Your task:
You are asked to repeat the listing word for word and to leave out its pictures.

** Records shown follows **

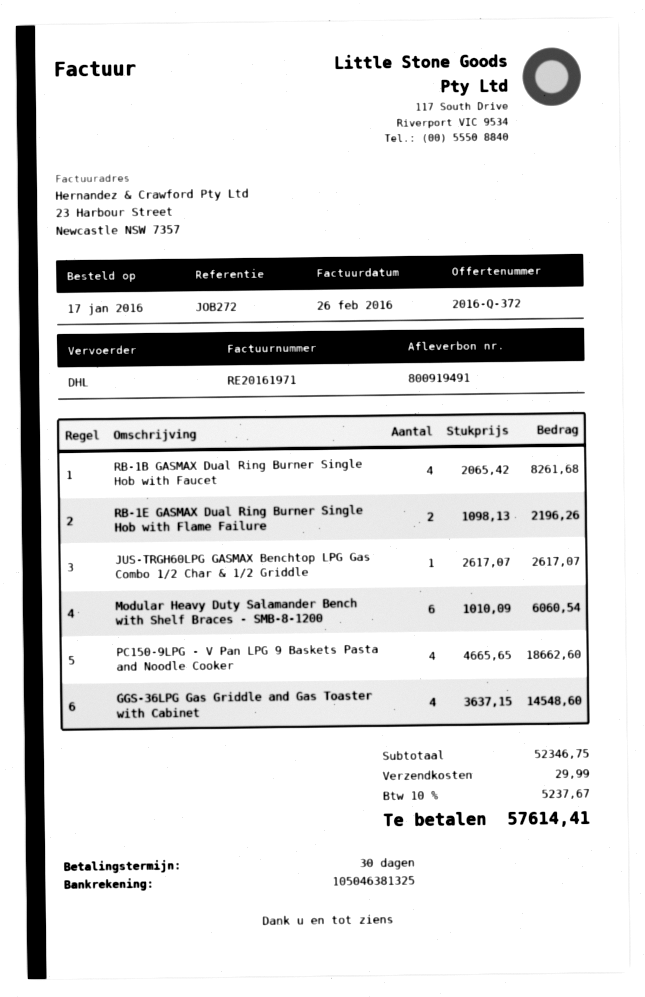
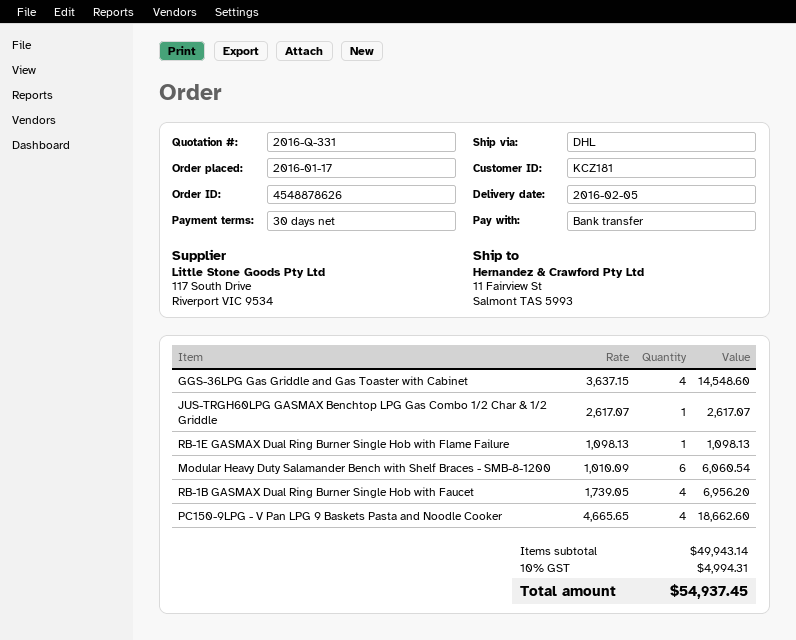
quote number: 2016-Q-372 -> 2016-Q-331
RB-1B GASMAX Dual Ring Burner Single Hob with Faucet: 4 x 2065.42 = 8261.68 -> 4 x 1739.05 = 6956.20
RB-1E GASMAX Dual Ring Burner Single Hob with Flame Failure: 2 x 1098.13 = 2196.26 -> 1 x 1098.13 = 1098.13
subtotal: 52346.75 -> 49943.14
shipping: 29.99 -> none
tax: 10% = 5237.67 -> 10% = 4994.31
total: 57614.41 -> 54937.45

** End of Records shown **

Written solution:
quote number: 2016-Q-372 -> 2016-Q-331
RB-1B GASMAX Dual Ring Burner Single Hob with Faucet: 4 x 2065.42 = 8261.68 -> 4 x 1739.05 = 6956.20
RB-1E GASMAX Dual Ring Burner Single Hob with Flame Failure: 2 x 1098.13 = 2196.26 -> 1 x 1098.13 = 1098.13
subtotal: 52346.75 -> 49943.14
shipping: 29.99 -> none
tax: 10% = 5237.67 -> 10% = 4994.31
total: 57614.41 -> 54937.45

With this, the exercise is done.